Klein-Tunneling of a Quasirelativistic Bose-Einstein Condensate in an Optical Lattice
Tobias Salger, Sebastian Kling, Christopher Grossert, Martin Weitz

TL;DR
This study demonstrates Klein-tunneling in a quasirelativistic Bose-Einstein condensate within an optical lattice, showing relativistic particles can penetrate barriers without exponential damping, unlike nonrelativistic particles.
Contribution
First experimental simulation of Klein-tunneling with ultracold atoms in a tunable optical lattice, bridging quantum simulation and relativistic quantum phenomena.
Findings
Significant barrier transmission observed only for relativistic dispersion.
Both relativistic and nonrelativistic cases studied, with tunneling only in the relativistic case.
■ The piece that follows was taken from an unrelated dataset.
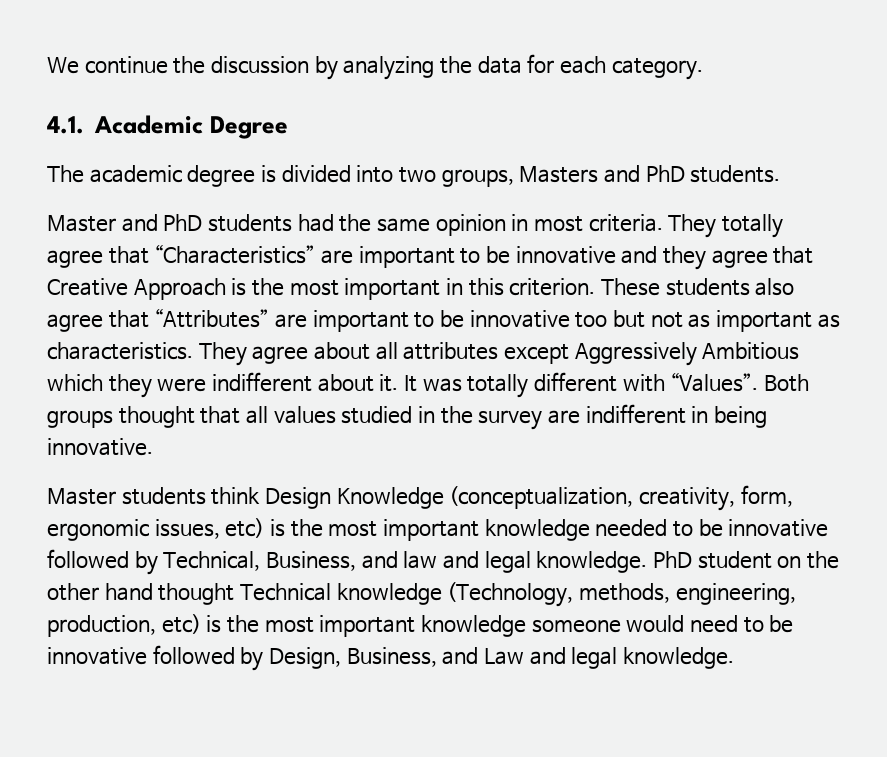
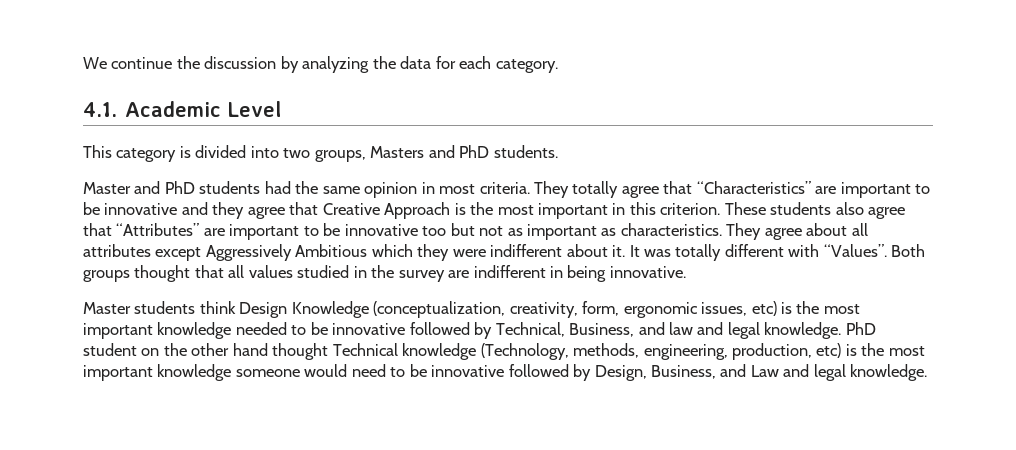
- 4.1. Academic Degree
- The academic degree is divided into two groups, Masters and PhD students.
+ 4.1. Academic Level
+ This category is divided into two groups, Masters and PhD students.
Optical lattice effectively simulates relativistic wave equations.
Abstract
Optical lattices have proven to be powerful systems for quantum simulations of solid state physics effects. Here we report a proof-of-principle experiment simulating effects predicted by relativistic wave equations with ultracold atoms in a bichromatic optical lattice that allows for a tailoring of the dispersion relation. We observe the analog of Klein-tunneling, the penetration of relativistic particles through a potential barrier without the exponential damping that is characteristic for nonrelativistic quantum tunneling. Both linear (relativistic) and quadratic (nonrelativistic) dispersion relations are investigated, and significant barrier transmission is observed only for the relativistic case.